I am trying to show the following proposition:
Let $M$ be a differential manifold, $L$ be a line bundle, $D$ be a connection on $L$. Locally we can express $D=d+\theta$ for some one from $\theta$ (as $D(fe)=df~e+fDe=df~e+f\theta e$). Then the curvatrue form $\omega$ defined by $\omega(X,Y)=[D_X,D_Y]-D_{[X,Y]}$ is just $d\theta$.

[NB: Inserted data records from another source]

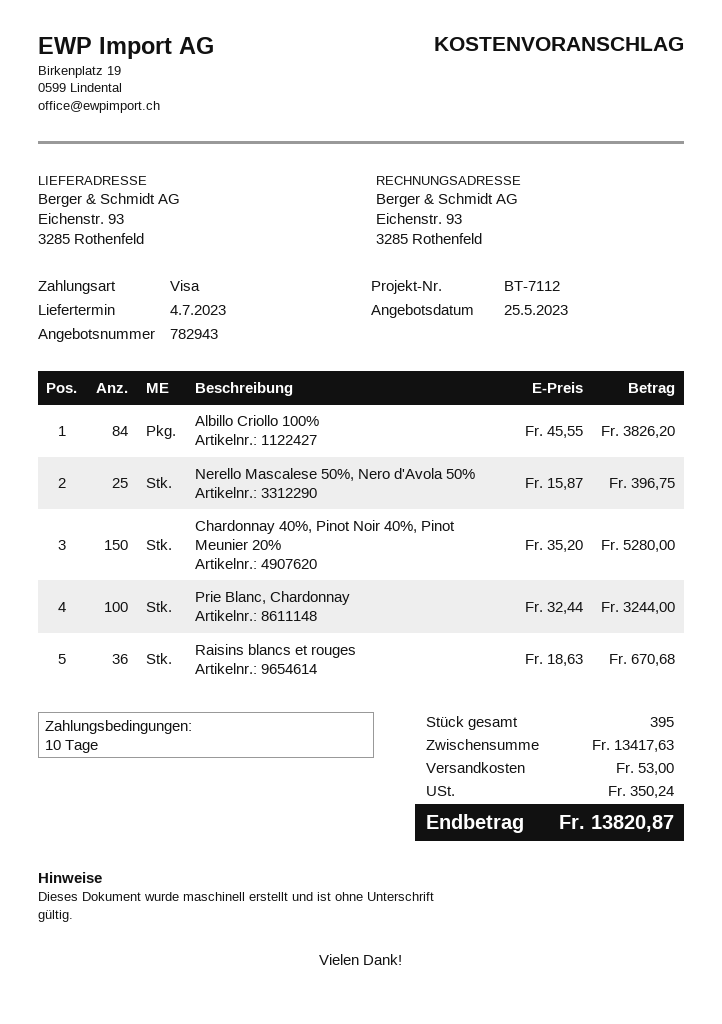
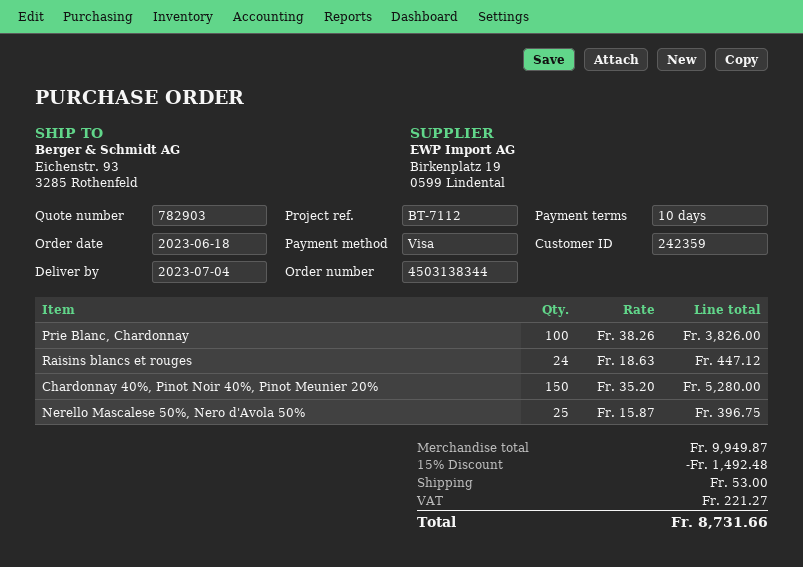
quote number: 782943 -> 782903
Albillo Criollo 100%: 84 x 45.55 = 3826.20 -> none
Prie Blanc, Chardonnay: 100 x 32.44 = 3244.00 -> 100 x 38.26 = 3826.00
Raisins blancs et rouges: 36 x 18.63 = 670.68 -> 24 x 18.63 = 447.12
subtotal: 13417.63 -> 9949.87
discount: none -> 15% = 1492.48
tax: 350.24 -> 221.27
total: 13820.87 -> 8731.66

My computation is as follows:
$ [D_X,D_Y]\\ =[X+\theta(X),Y+\theta(Y)]\\ =[X,Y]+X\theta(Y)-Y\theta(X)+\theta(X)Y-\theta(Y)X\\ =[X,Y]+d\theta(X,Y)+\theta(X)Y-\theta(Y)X ~(\text{use} ~d\theta(X,Y)=X\theta(Y)-Y\theta(X)) $
So remains to show $[X,Y]+\theta(X)Y-\theta(Y)X=D_{[X,Y]}=[X,Y]-\theta([X,Y])$, i.e. $\theta([X,Y])=\theta(X)Y-\theta(Y)X$. But this looks not likely to be true, since LHS is a constant and RHS is not. Where is the mistake?
And one relevant question: The curvature form $\omega$ defined by this way is equivalent to definition of $D^2e=\omega e$. How can I see this?
Thanks in advance.